Work to complete
Keep the pictures out of the copy and repeat the records exactly.

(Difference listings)
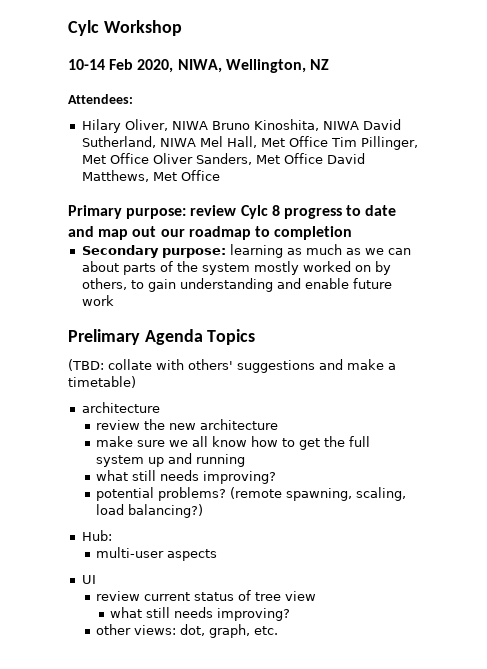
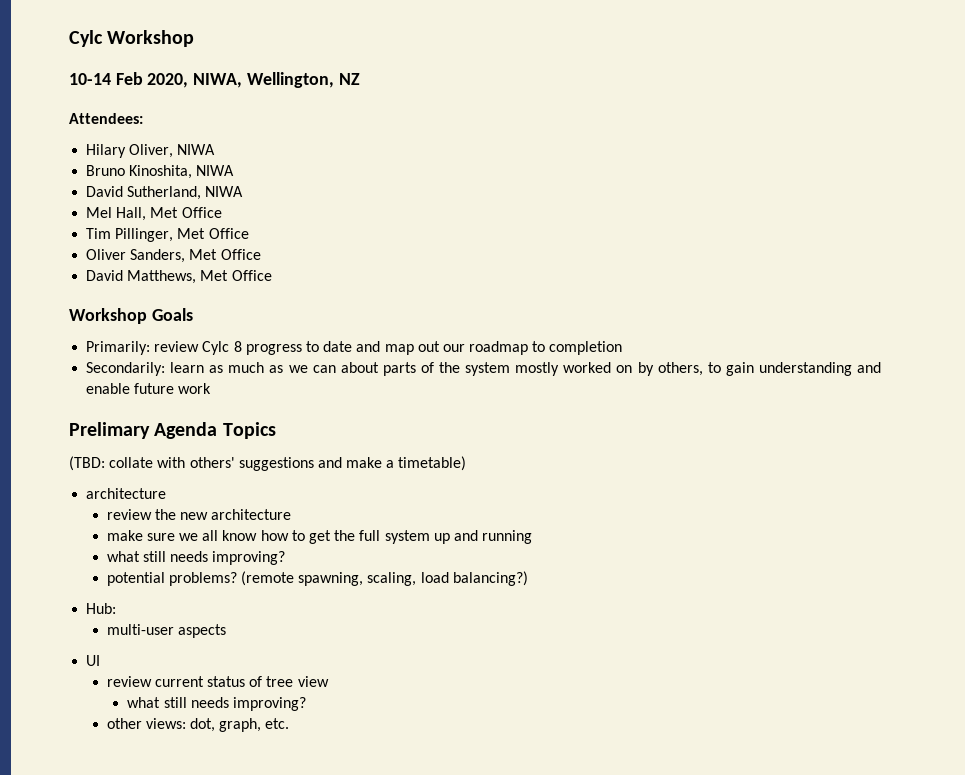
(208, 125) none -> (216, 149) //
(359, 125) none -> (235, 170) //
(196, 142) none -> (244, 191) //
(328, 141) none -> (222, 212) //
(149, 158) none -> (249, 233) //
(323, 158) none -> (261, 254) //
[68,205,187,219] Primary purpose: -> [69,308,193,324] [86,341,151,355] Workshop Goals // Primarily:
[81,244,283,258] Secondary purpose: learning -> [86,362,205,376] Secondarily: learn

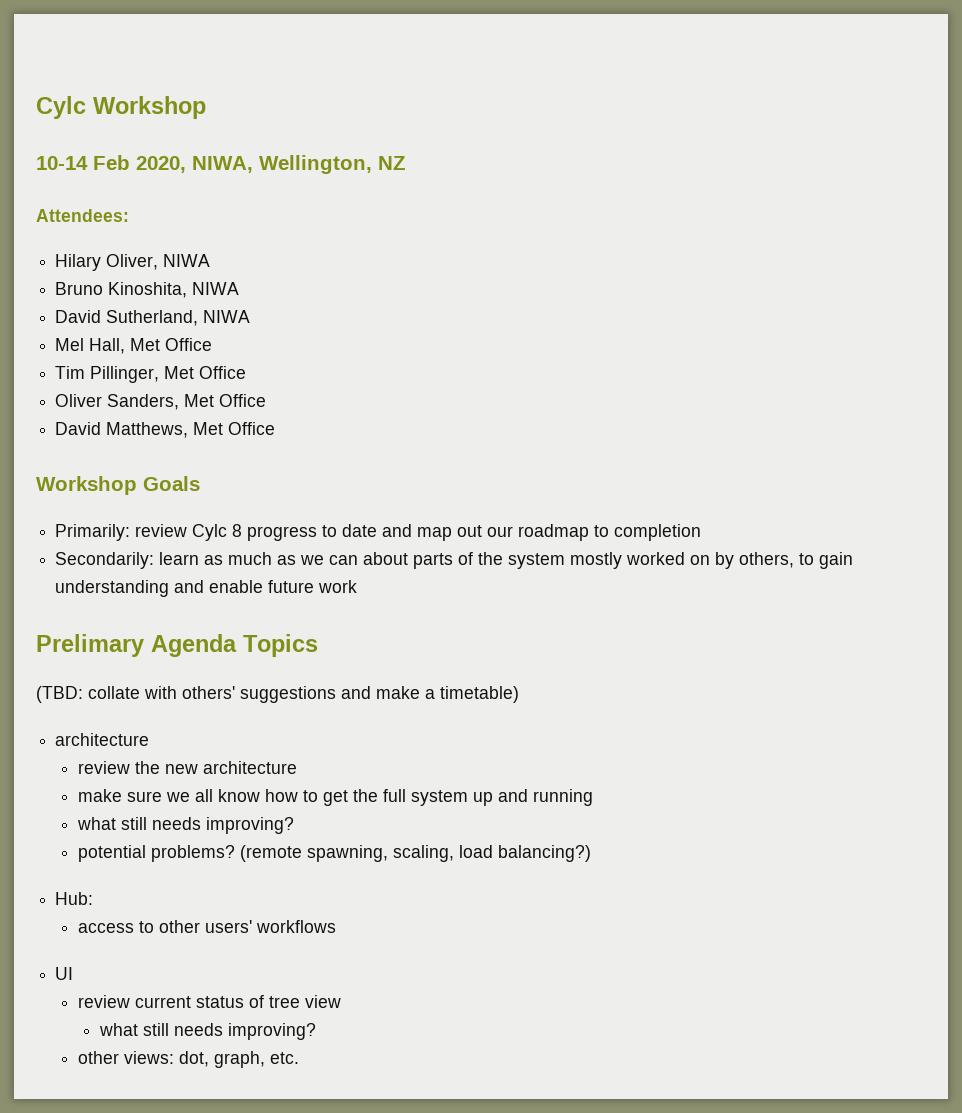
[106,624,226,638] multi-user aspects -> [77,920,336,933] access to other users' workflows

Exercise result
(208, 125) none -> (216, 149) //
(359, 125) none -> (235, 170) //
(196, 142) none -> (244, 191) //
(328, 141) none -> (222, 212) //
(149, 158) none -> (249, 233) //
(323, 158) none -> (261, 254) //
[68,205,187,219] Primary purpose: -> [69,308,193,324] [86,341,151,355] Workshop Goals // Primarily:
[81,244,283,258] Secondary purpose: learning -> [86,362,205,376] Secondarily: learn

[106,624,226,638] multi-user aspects -> [77,920,336,933] access to other users' workflows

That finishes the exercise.